Devant une assemblée de ministres, de responsables de Maisons de la Presse, de journalistes et de chercheurs venus des quatre coins du continent, M. CAMARA a porté la voix de la Guinée pour appeler à une refonte en profondeur de la gouvernance médiatique africaine. Sous le thème « Unir les voix, renforcer les liens entre les médias d’Afrique », ce forum entend répondre à une urgence : la guerre de l’information que subit le continent, trop souvent narré par des récits venus d’ailleurs.
Dans une allocution sans complaisance, le journaliste guinéen a listé les défis qui fragilisent les rédactions africaines : révolution numérique, irruption de l’intelligence artificielle, hégémonie des géants du web et des grands médias internationaux. « Comment reprendre la main sur notre propre récit ? Comment redevenir les premiers narrateurs de notre histoire ? » a-t-il interrogé, résumant le dilemme de toute une profession.
Pour M. CAMARA, la réponse est collective. « Face à ces défis, aucun média, aucun pays ne peut gagner seul. Les géants du numérique et les grands médias internationaux pèsent de tout leur poids. Notre réponse doit être collective, » a-t-il martelé, en saluant l’initiative des structures maliennes pour l’organisation de ce rendez-vous « historique ».
Le président du Conseil d’Administration de la Maison de la Presse de Guinée a particulièrement insisté sur l’adoption de la Déclaration de Bamako, une charte pour la souveraineté narrative et la coopération médiatique en Afrique. Ce texte, a-t-il précisé, doit « devenir notre boussole commune » pour construire des modèles économiques viables, renforcer la protection des journalistes et favoriser des mutualisations concrètes.
« Une presse pauvre est une presse vulnérable », a-t-il averti, appelant à des actions pratiques : régies publicitaires communes, achats groupés, coproductions, échanges de formateurs et de programmes. « L’économie des médias africains ne se sauvera que par la solidarité. Osons-le. »

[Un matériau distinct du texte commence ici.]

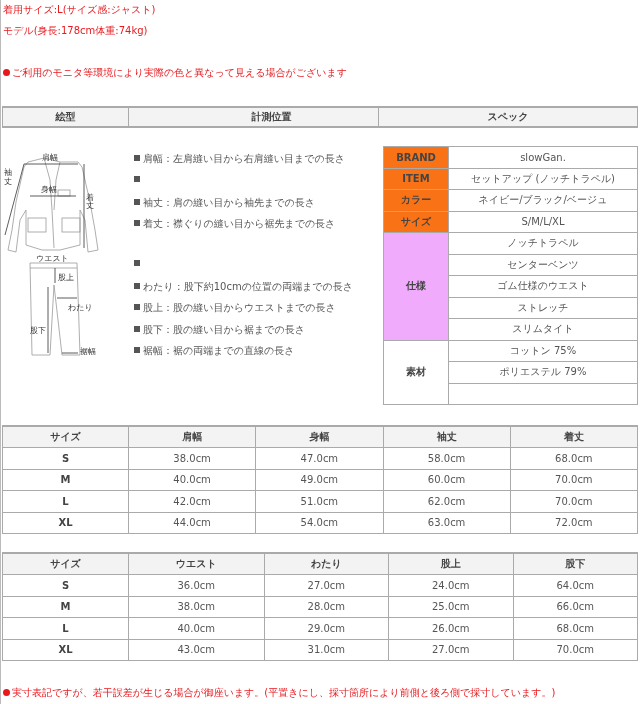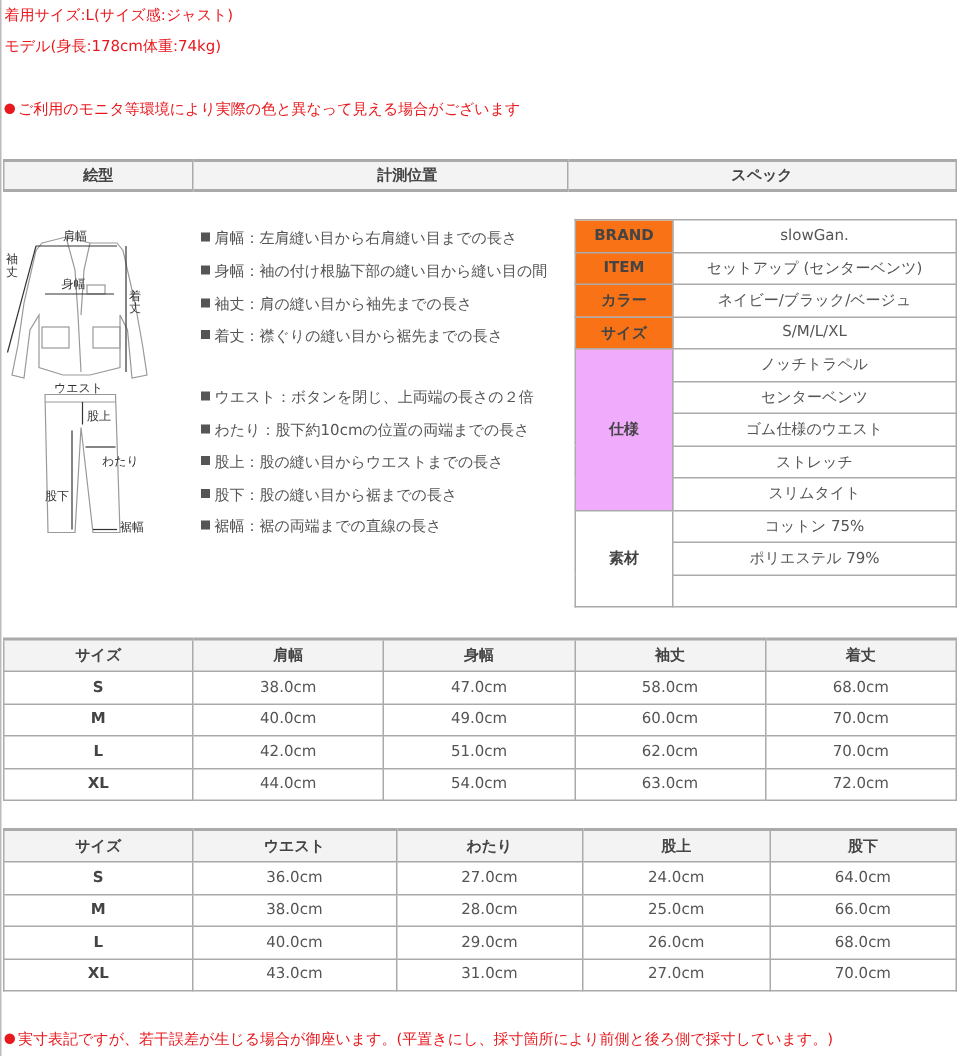"身幅：袖の付け根脇下部の縫い目から縫い目の間" span { html: <span>身幅：袖の付け根脇下部の縫い目から縫い目の間</span> -> none }
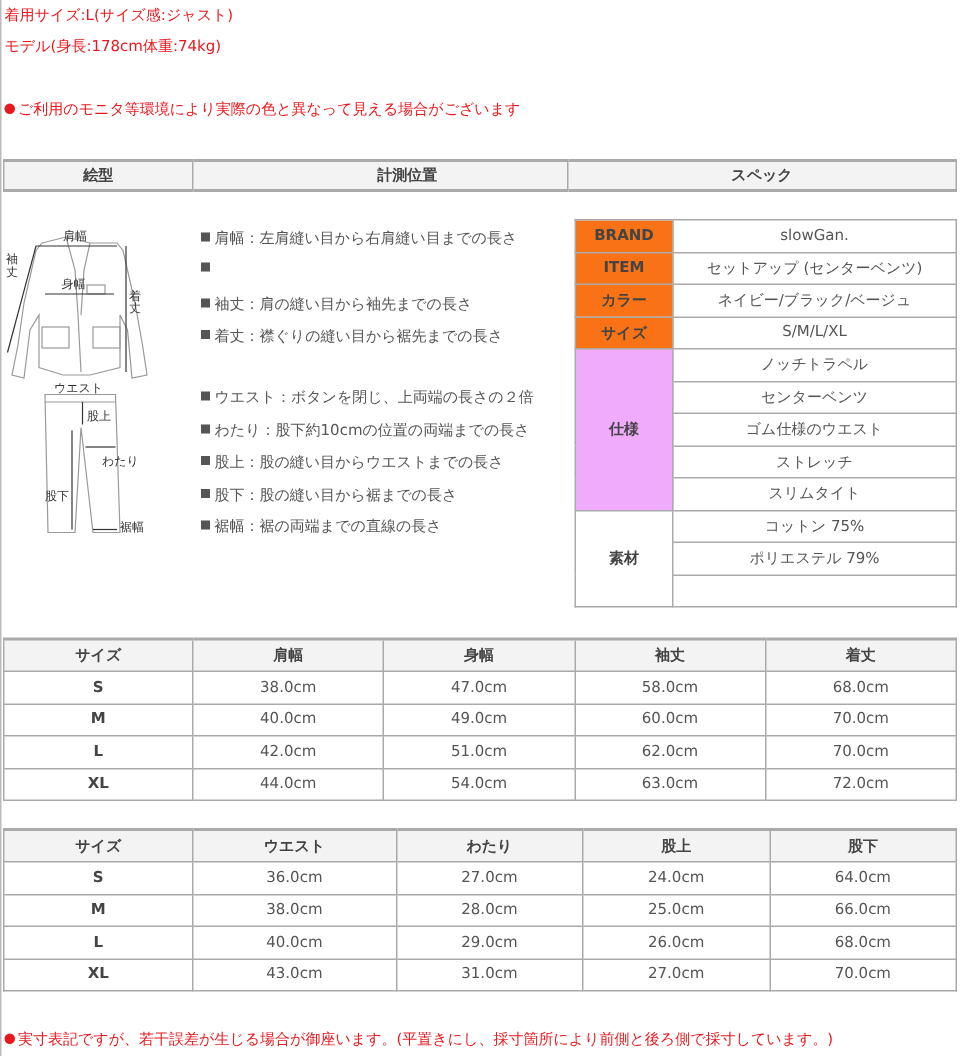"セットアップ (センターベンツ)" td { text: センターベンツ -> ノッチトラペル }
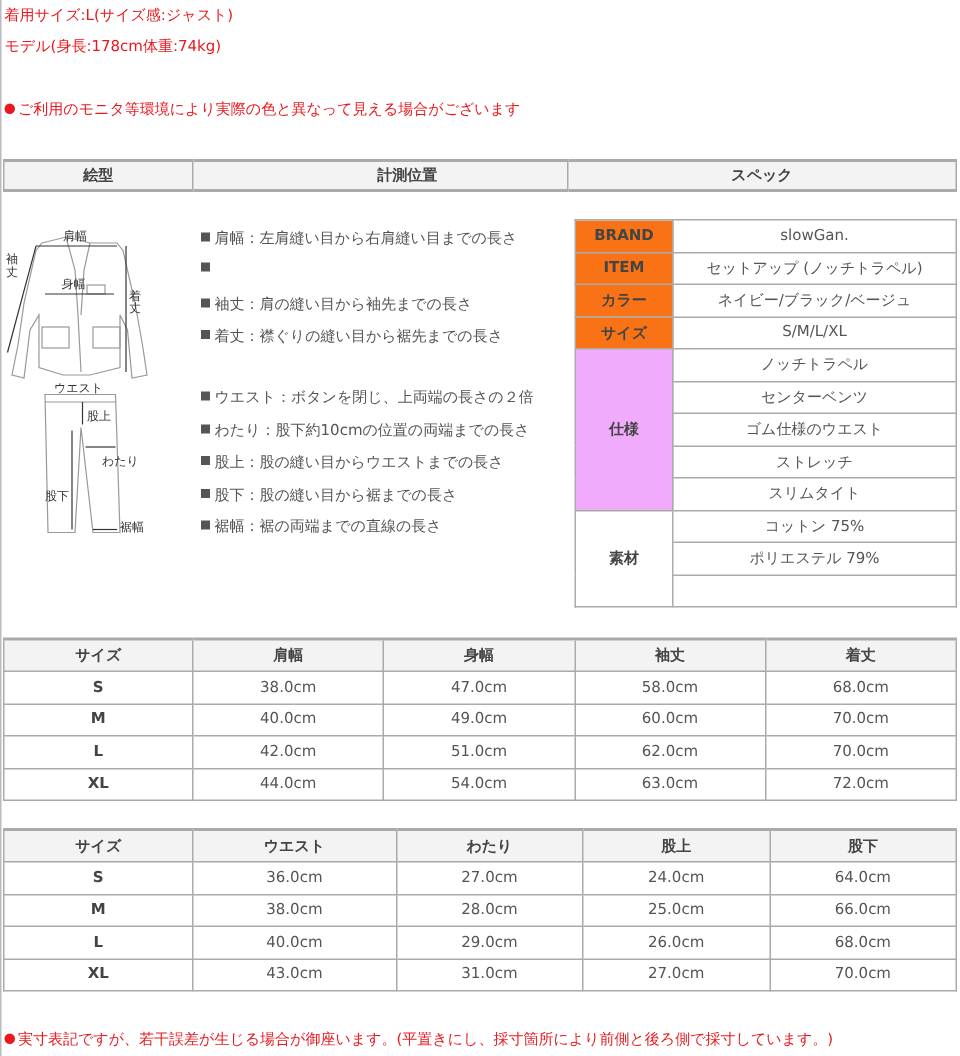"ウエスト：ボタンを閉じ、上両端の長さの２倍" span { html: <span>ウエスト：ボタンを閉じ、上両端の長さの２倍</span> -> none }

S’adressant directement à la jeune génération présente dans la salle, Aboubacar CAMARA a livré un message d’espoir mesuré. « L’intelligence artificielle n’est ni votre ennemie, ni votre remplaçante. Elle est un outil. À vous de la dompter pour enquêter plus vite, vérifier plus fort, raconter mieux. » Mais il a aussitôt rappelé l’irremplaçable expérience humaine : « Aucune IA ne connaîtra jamais l’odeur de nos marchés, le bruit de nos rues, la douleur et l’espoir de nos peuples. Le récit africain aura toujours besoin de votre cœur et de votre terrain. »
Avant de conclure, le Directeur général du groupe de presse Cavi Médias a lancé un vibrant appel à la solidarité continentale : « Quand on touche à un journaliste à Kidal, à Kankan ou à Kinshasa, c’est toute la presse africaine qu’on veut faire taire. Et ensemble, nous ne nous tairons plus. »
Alors que le forum se poursuit jusqu’au 6 mai, l’allocution d’Aboubacar CAMARA restera comme l’un des temps forts de cette rencontre. La Maison de la Presse de Guinée s’est d’ores et déjà engagée à relayer les résolutions de Bamako dans toutes les rédactions du pays, de Conakry à N’Zérékoré. Pari tenu : faire de ce forum non une fin, mais « le début d’une coopération permanente ».